Initial reporting of the caucus meeting suggested that Pelosi was referring to Rep. Mark Pocan, D-Wisc., calling him out for his dubbing of the Problem Solvers Caucus as the “Child Abuse Caucus” on Twitter after the group organized an effort to block a House bill that would have mandated better conditions for children in detention at the border.
But Pocan was not at the meeting, and Pelosi called him directly after he was named in an article to assure him that she wasn’t referring to him, but talking about the staff tweets. “She didn’t know about my tweet and it wasn’t about me,” Pocan said of the message Pelosi relayed to him. Multiple members of the Problem Solvers Caucus, however, had earlier complained to Pelosi about Pocan’s tweet, a source with knowledge of their comments said.
Pelosi’s deputy chief of staff, Drew Hammill, said on Twitter that Pelosi’s comments were meant to unify, targeted not at specific members but at the caucus in general:
The Speaker was not scolding progressives. She was saying to all Members that we as a family should have our conversations together as a Caucus not on Twitter. This was a general comment not aimed at any particular Member or group. This was a unifying speech & well received. https://t.co/znZfRAvnJ4— Drew Hammill (@Drew_Hammill) July 10, 2019
At the end of the meeting, Pelosi sought to heal the wounds she had freshly reopened, and asked a preacher to come forward and lead a prayer so that the rifts in the Democratic Party may be healed. No preacher came forward, as none were present, so Majority Whip James Clyburn, D-S.C., led the faithful. “His prayer was brief and powerful and incredibly well received,” said Hakeem Jeffries, D-N.Y., the caucus chair. “He simply prayed for a spirit of discernment, the spirit of being able to do the right thing and to move forward collectively.”
As important as it is to move forward collectively, Ocasio-Cortez said, she also has a district of constituents to represent. Democrats in swing districts often justify their votes to colleagues by saying that they want to vote for the right thing, but their voters back home just aren’t there for it. Ocasio-Cortez made her own version of that argument Wednesday afternoon.
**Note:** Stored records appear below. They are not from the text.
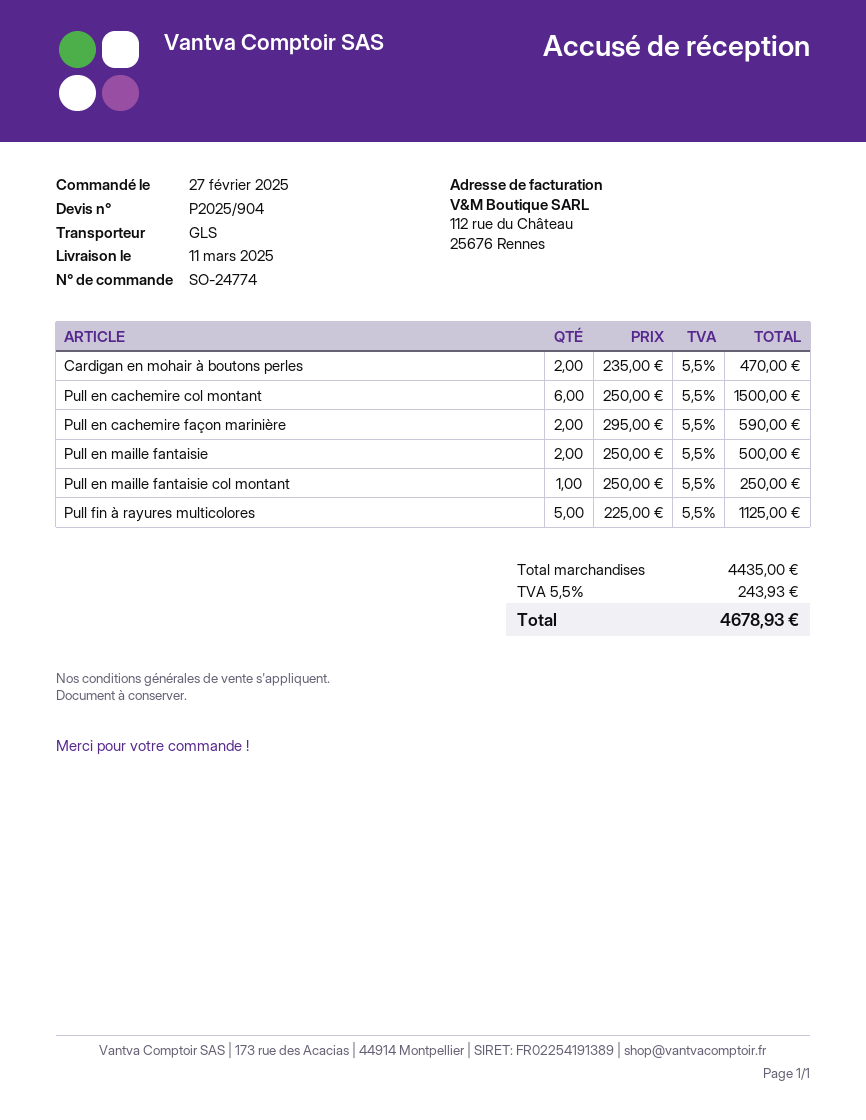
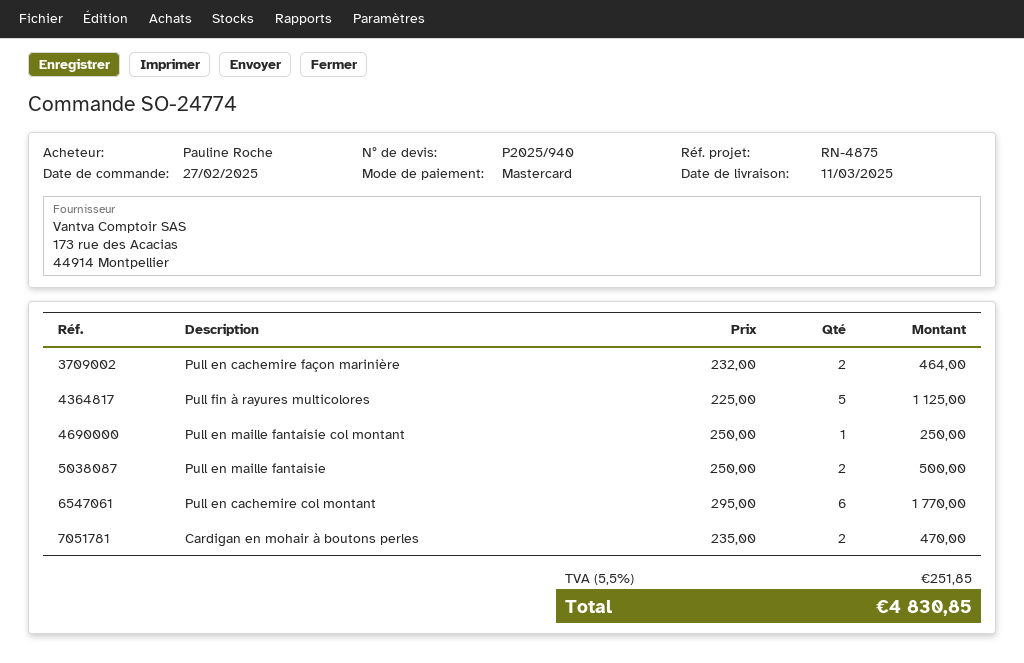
quote number: P2025/904 -> P2025/940
Pull en cachemire col montant: 6 x 250.00 = 1500.00 -> 6 x 295.00 = 1770.00
Pull en cachemire façon marinière: 2 x 295.00 = 590.00 -> 2 x 232.00 = 464.00
tax: 5.5% = 243.93 -> 5.5% = 251.85
total: 4678.93 -> 4830.85

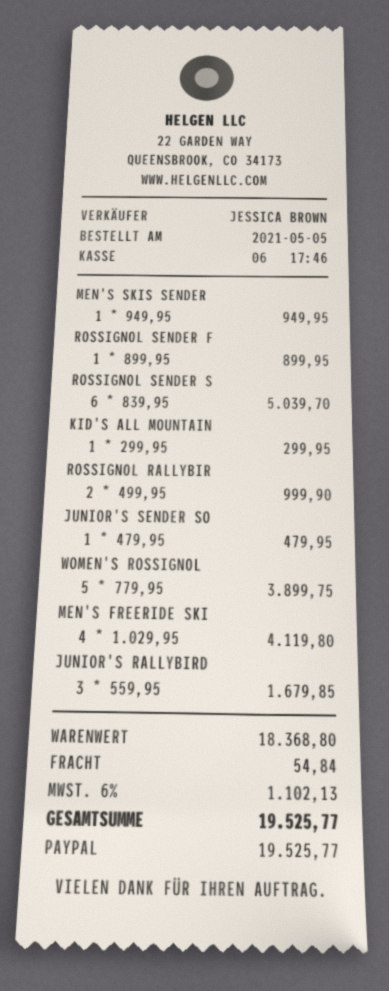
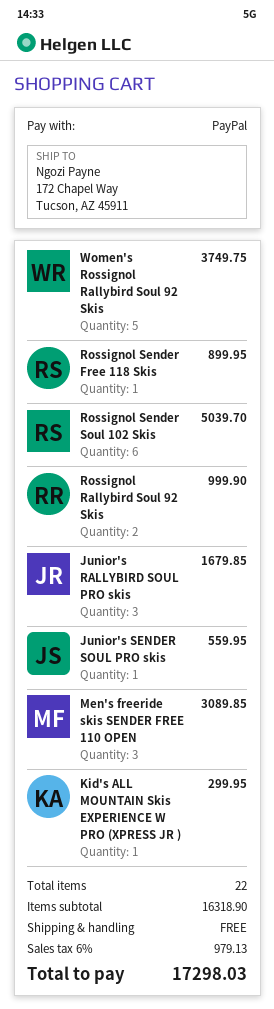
MEN'S SKIS SENDER: 1 for 949.95 -> none
JUNIOR'S SENDER SO: 1 for 479.95 -> 1 for 559.95
WOMEN'S ROSSIGNOL: 5 for 3899.75 -> 5 for 3749.75
MEN'S FREERIDE SKI: 4 for 4119.80 -> 3 for 3089.85
subtotal: 18368.80 -> 16318.90
shipping: 54.84 -> 0.00
tax: 6% = 1102.13 -> 6% = 979.13
total: 19525.77 -> 17298.03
“I think that it’s unfortunate, you know, what gets interpreted as an attack, right?” Ocasio-Cortez told reporters. “When we approve $5 billion to agencies that are killing kids and I represent a district that is 50 percent immigrants, my families and communities feel attacked and I have a responsibility to stand up for them, and I think that it would be hypocritical for me to remain silent on injustices just because those injustices may come from our side of the aisle.”